▸ TASK OBJECTIVE:
A line belongs in the answer if it contains "Insights"; copy every such line from the entries below.

——————————

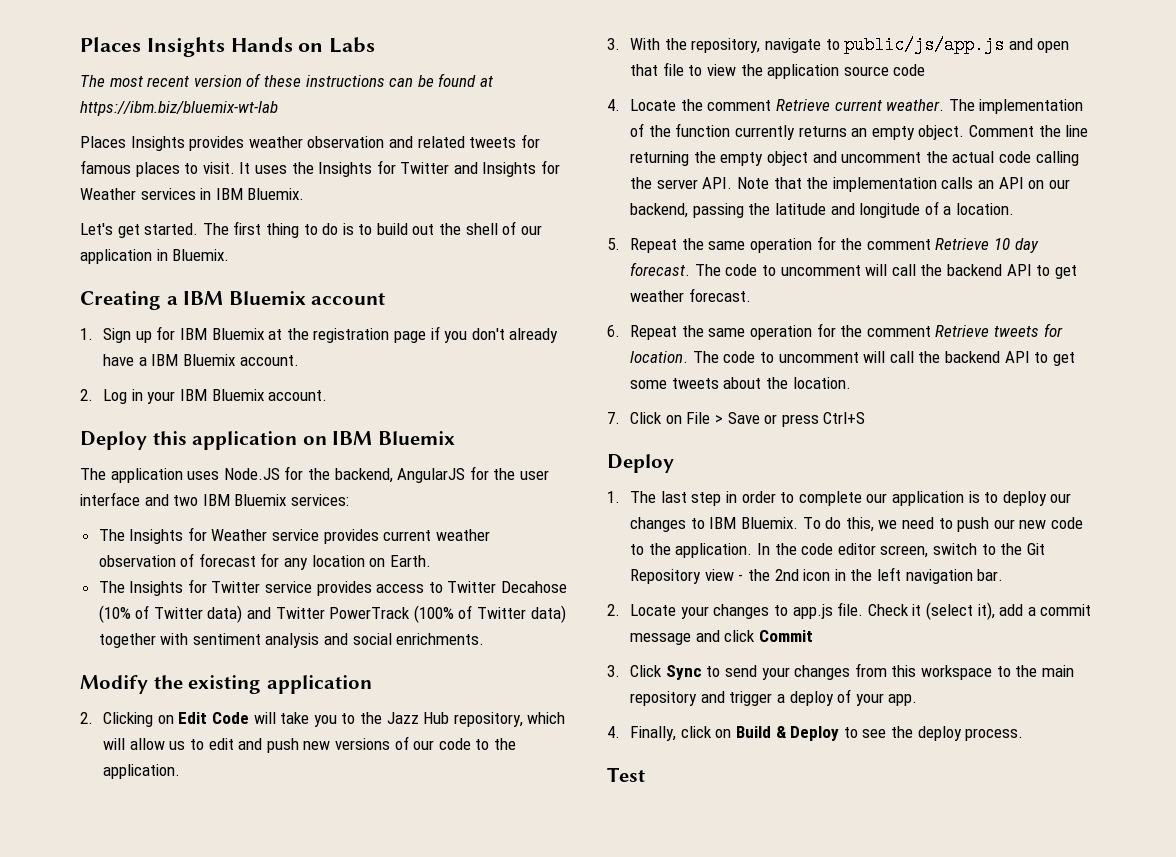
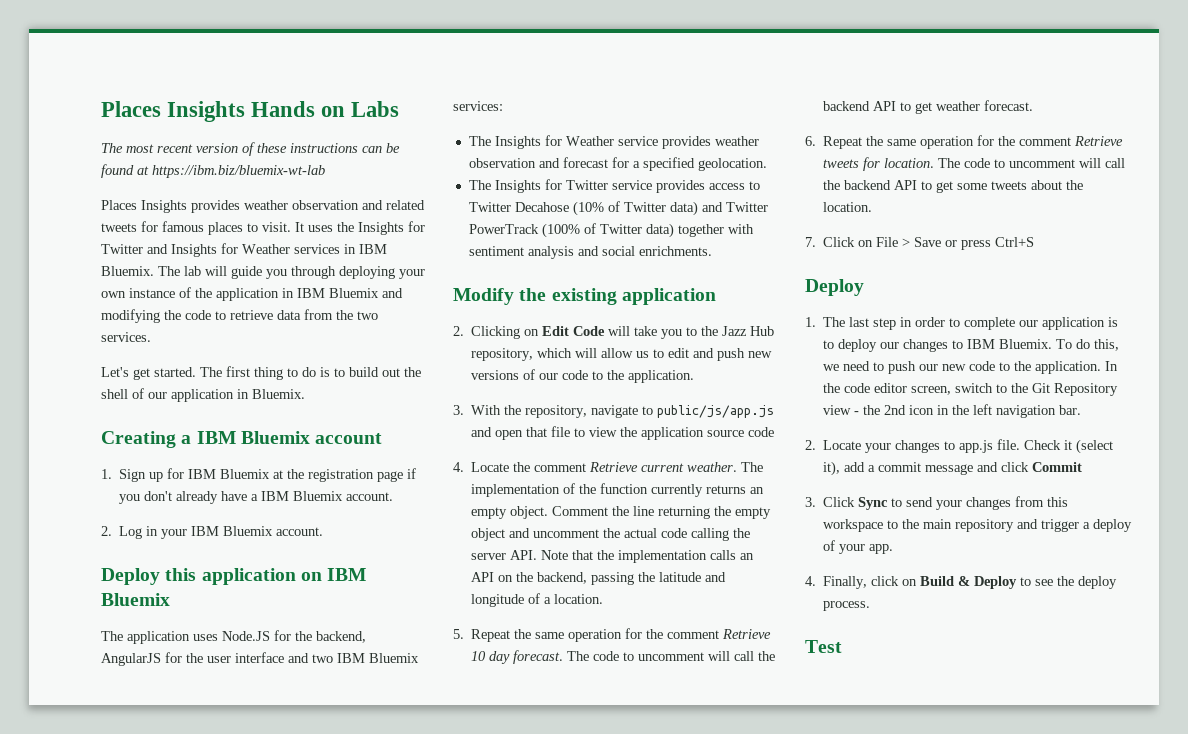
+ The lab will guide you through deploying your own instance of the application in IBM Bluemix and modifying the code to retrieve data from the two services.
- The Insights for Weather service provides current weather observation of forecast for any location on Earth.
+ The Insights for Weather service provides weather observation and forecast for a specified geolocation.
- Comment the line returning the empty object and uncomment the actual code calling the server API. Note that the implementation calls an API on our backend, passing the latitude and longitude of a location.
+ Comment the line returning the empty object and uncomment the actual code calling the server API. Note that the implementation calls an API on the backend, passing the latitude and longitude of a location.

——————————

▸ TASK RESPONSE:
- The Insights for Weather service provides current weather observation of forecast for any location on Earth.
+ The Insights for Weather service provides weather observation and forecast for a specified geolocation.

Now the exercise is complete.